Don't get me wrong, there are places MUCH worse than Reddit. I could name a Discord server for instance, that often shares screenshots of my exact words in the most misleading way possible, somehow every time. Like in one instance they couldn't manage to share the entire sentence or it would have actually made sense, so they just lifted the middle few words that they wanted - if anyone bothered to read the words immediately before or after they would immediately see the truth... but they guessed correctly that no-one would bother. I'm not naive enough to think that this is an accident, every single time.

But the point of sharing things on Reddit isn't always "communication", and instead it seems to have shifted more towards emotional vomit, to share their feelings of depression, by attacking others. When you understand why they do it... it makes sense, although somehow that doesn't manage to make Reddit "fun" again:-(.

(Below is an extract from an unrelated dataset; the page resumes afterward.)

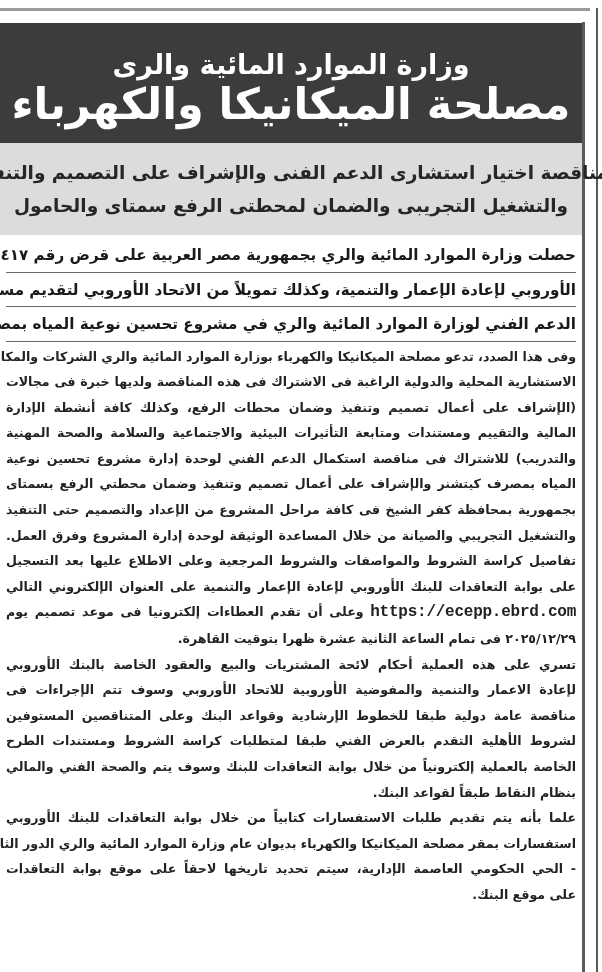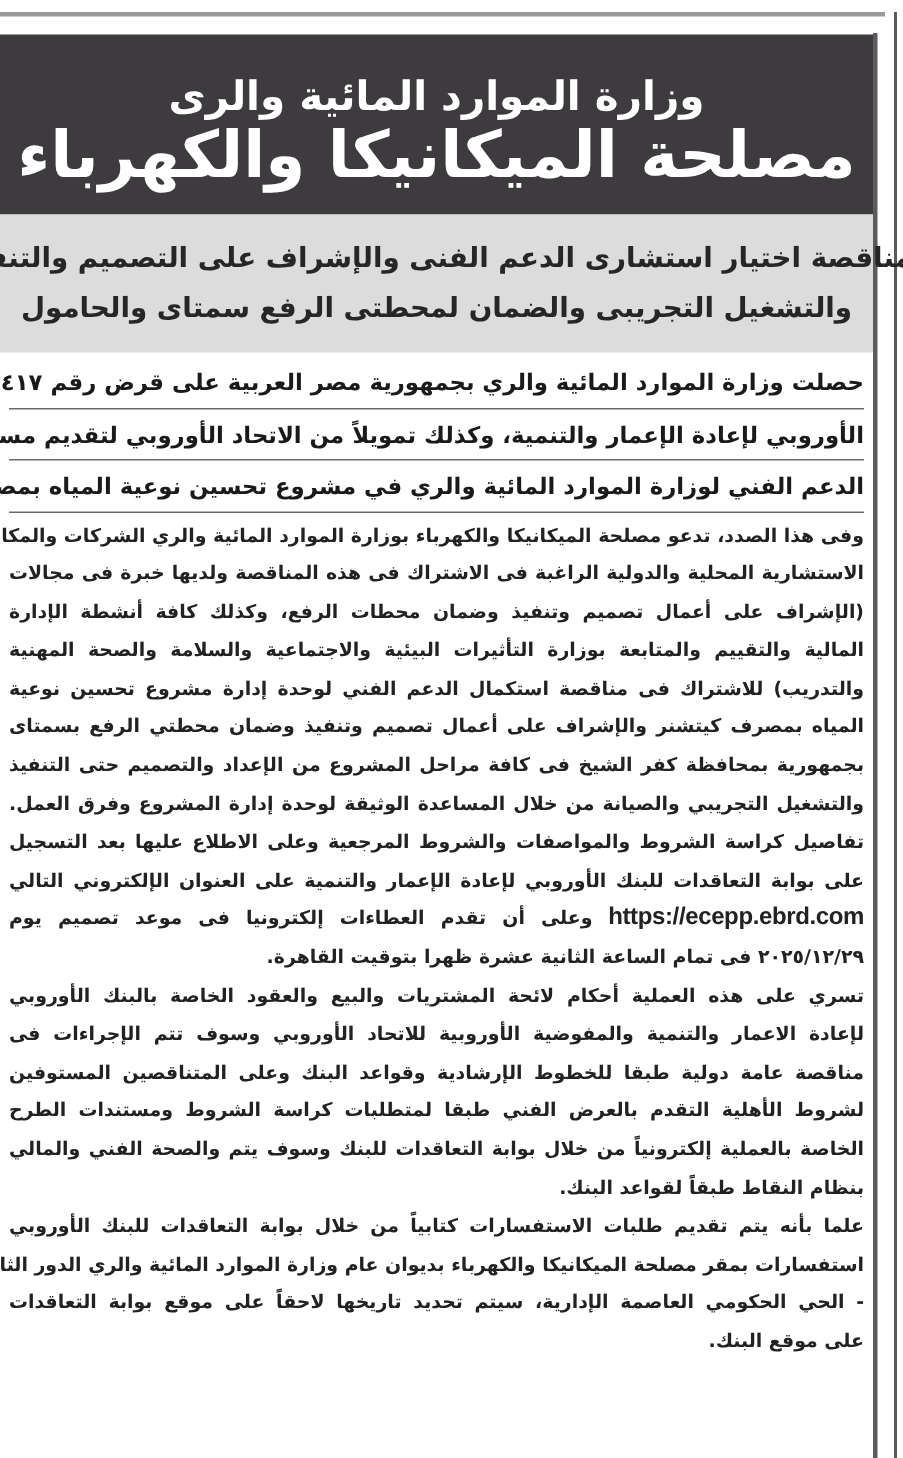"المالية والتقييم والمتابعة بوزارة" span.pline { text: والمتابعة بوزارة -> ومستندات ومتابعة }
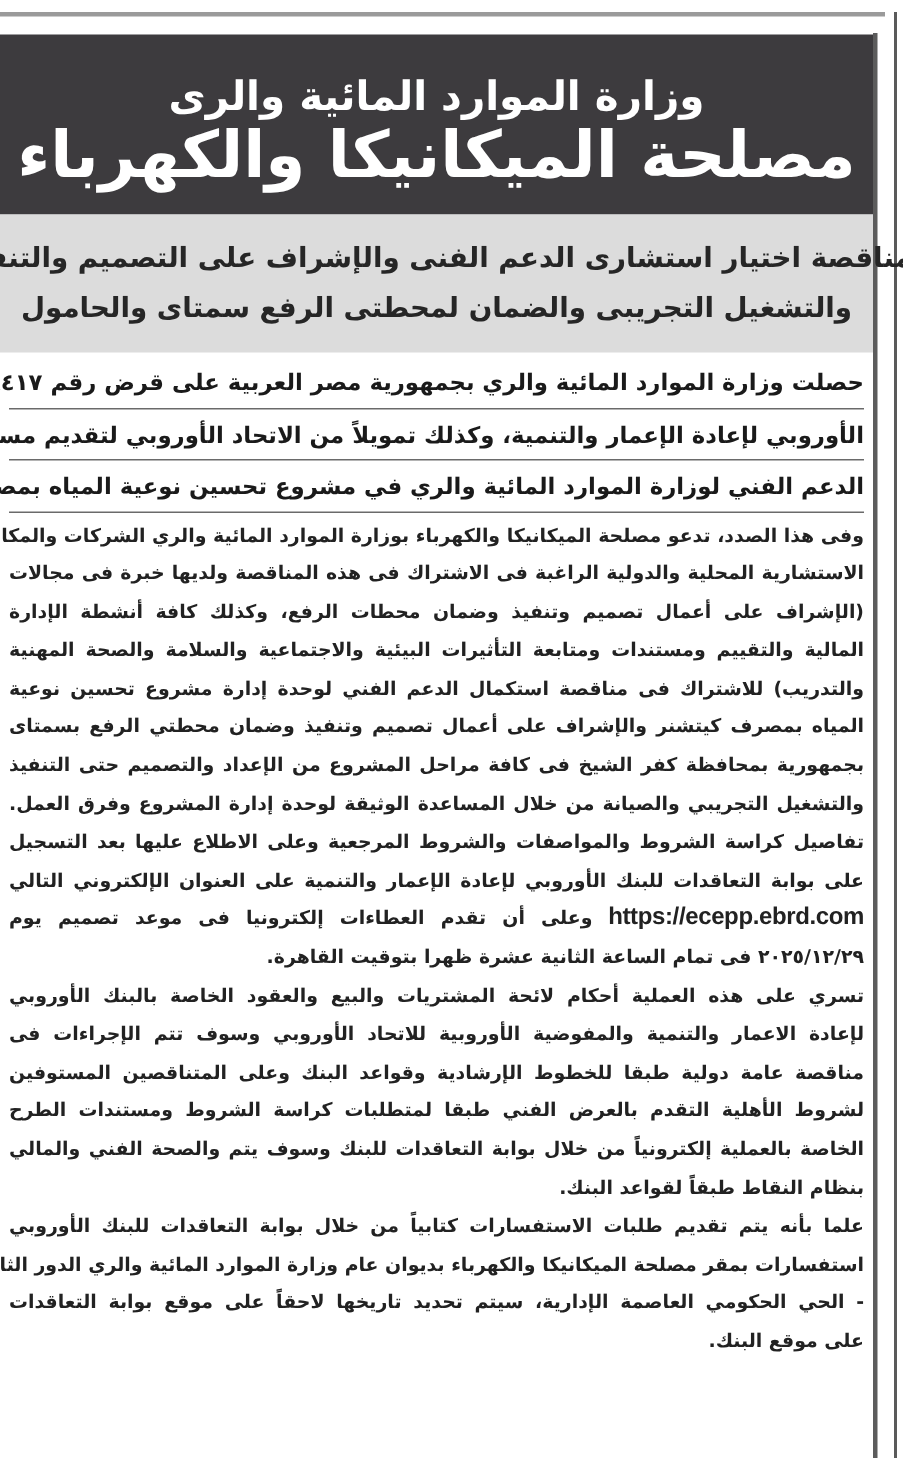"https://ecepp.ebrd.com" .url { font-family: Liberation Sans, sans-serif -> Liberation Mono, monospace }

[–] JustinHanagan@kbin.social 4 points 1 year ago (1 children)

When I read comments on Reddit I often see a lot of frustrated and burned out people with short tempers who might not have someone IRL who will listen to them vent. Like you said it makes sense, but that doesn't make it any better.

What makes me optimistic about decentralized social media is that the communities are (hopefully) small and varied enough where mods and admins can keep an eye on everything much easier, and step in an say "Hey, you're not being nice right now" when someone isn't. It's one thing for communities to have rules, but you can't make enough rules to maintain a culture of amicability. We ultimately need humans for that.

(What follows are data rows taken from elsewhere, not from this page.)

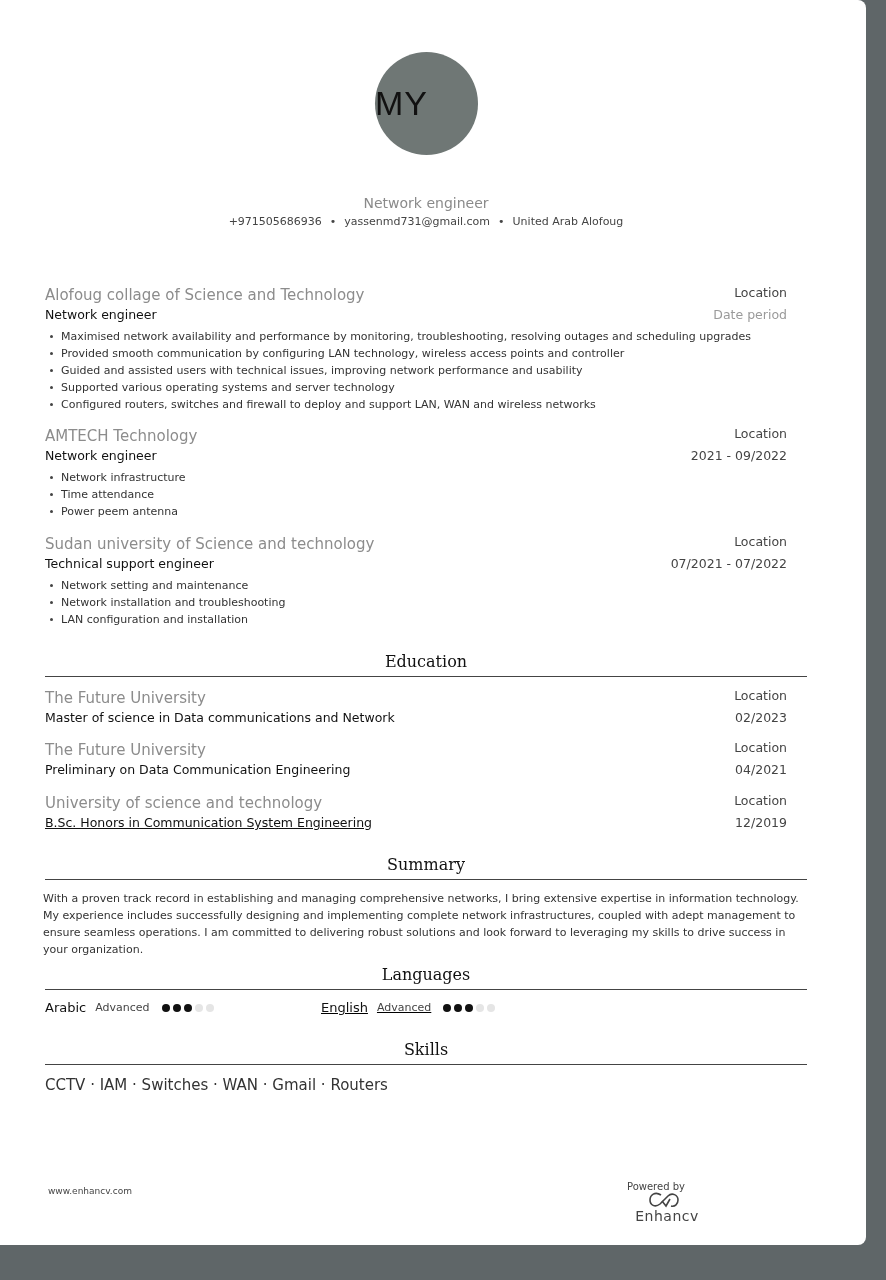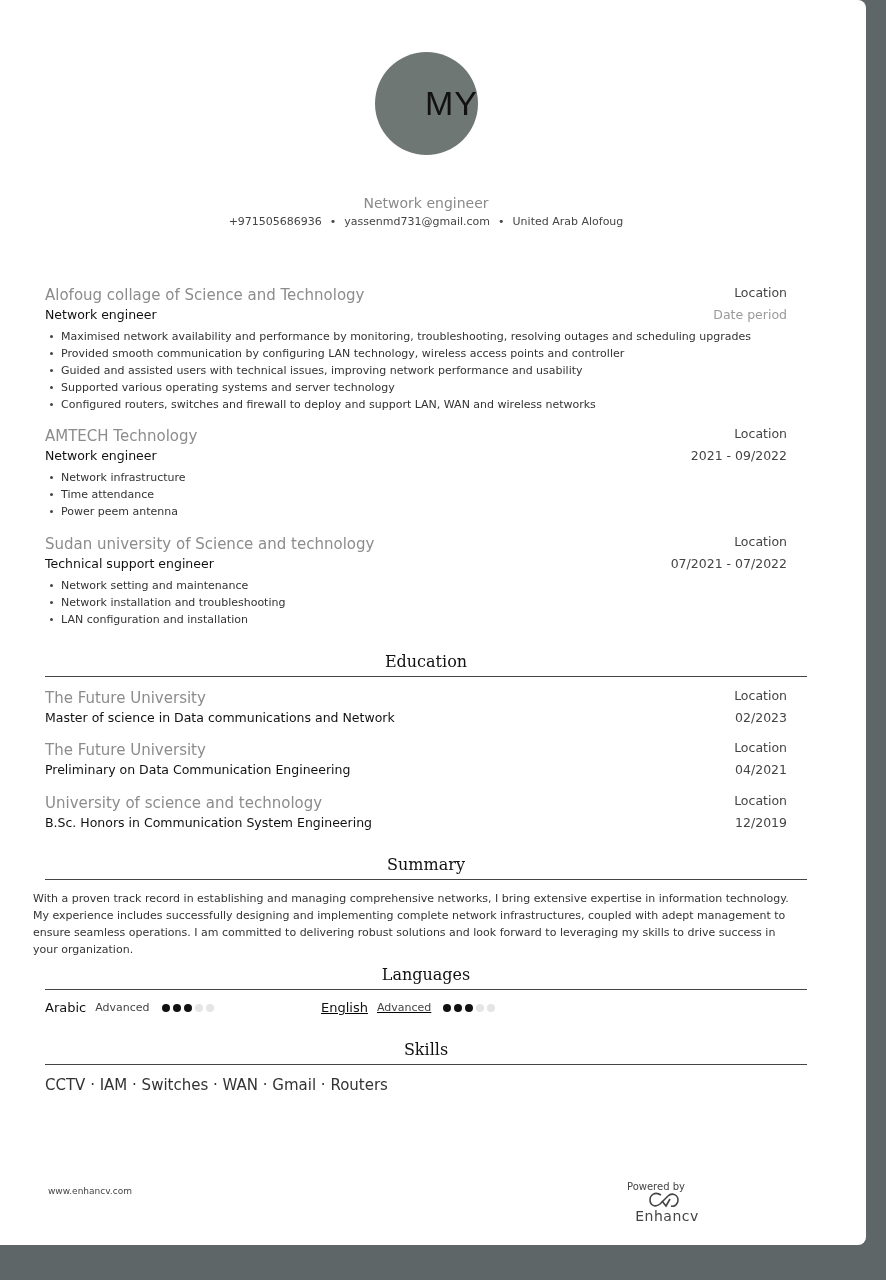"MY" .avatar { justify-content: flex-end -> flex-start }
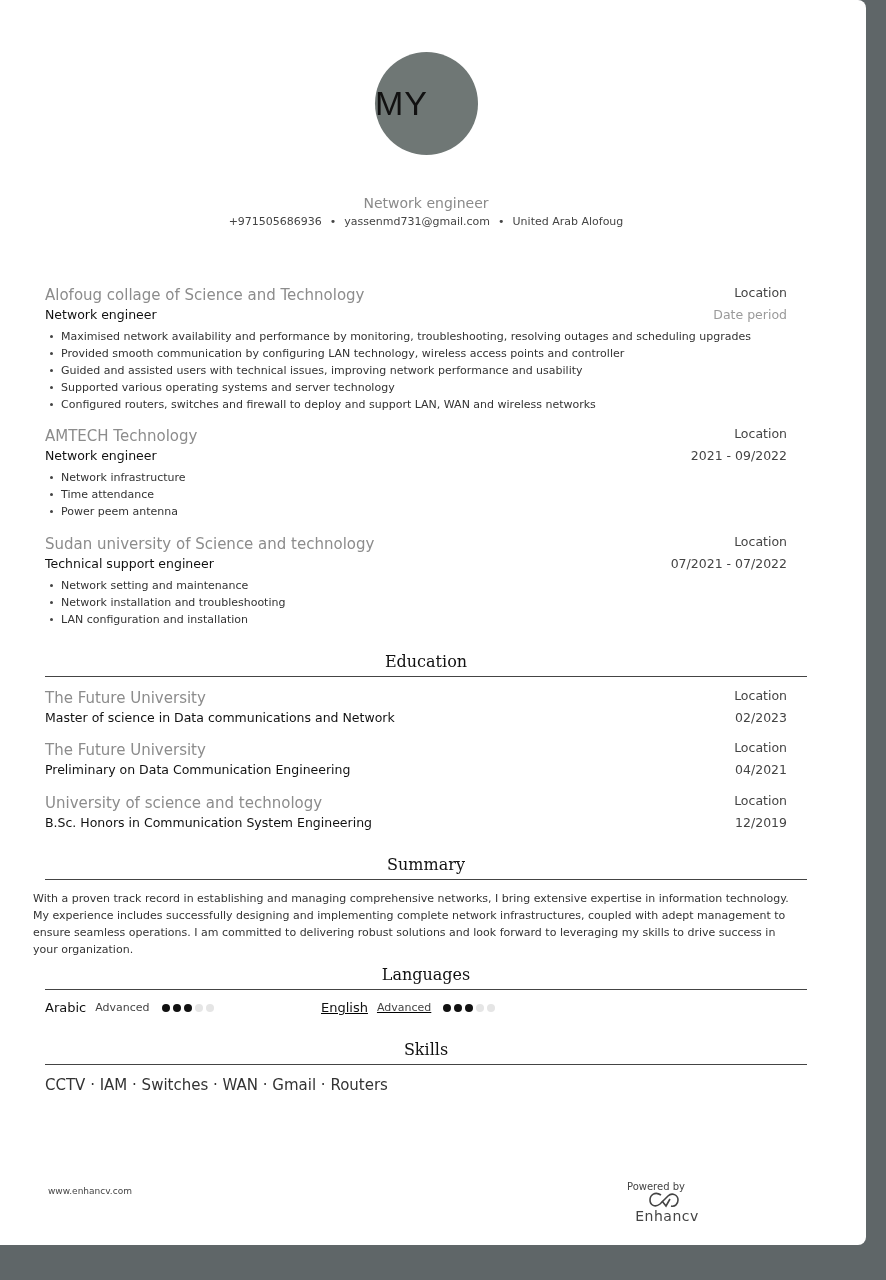"B.Sc. Honors in Communication System" div.entry-role { text-decoration: none -> underline }
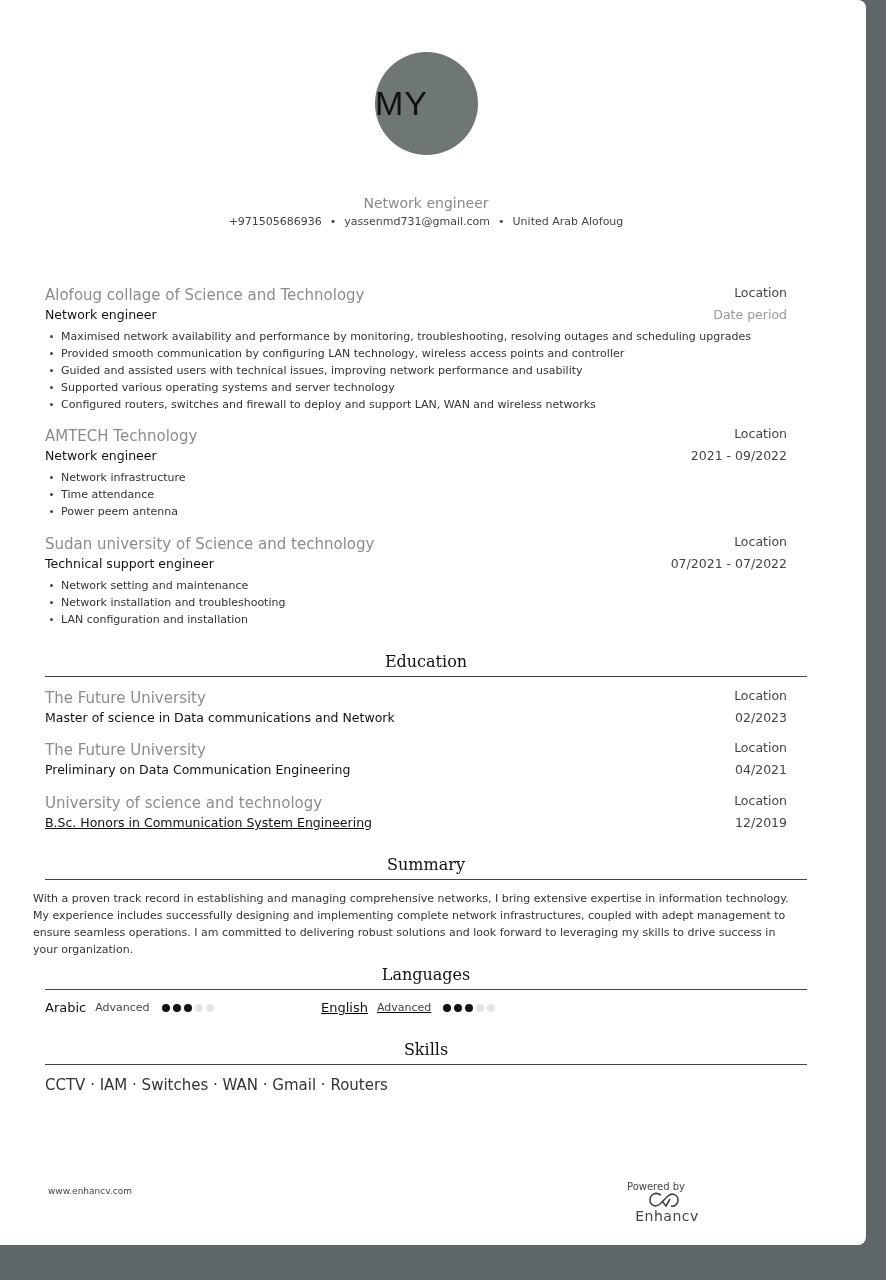"With a proven track record" .summary { left: 33px -> 43px }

[–] OpenStars@kbin.social 5 points 1 year ago

In my Reddit sub (20k subscribers), we have like a bot or maybe just a collection of people who regularly (daily) brigade the sub, mass-downvoting every single comment entirely in a post regardless of content. I literally have screenshots of people calling for it to be done - but Reddit admins do nothing. Tbf it happens to a larger version of us (200k subscribers) as well, so it's just Reddit being Reddit: someone who is pissed off and sharing their toxicity with the entire world. At least it's just down-votes rather than shooting up a school or something:-(.

Whereas with down-votes being public here, something could be done about such scenarios, and mods could remove people for that behavior. Like Reddit admins, except being a member of the community that they moderate, they would actually care and act to do something.

THIS place is totally different than THAT one, in every way that matters.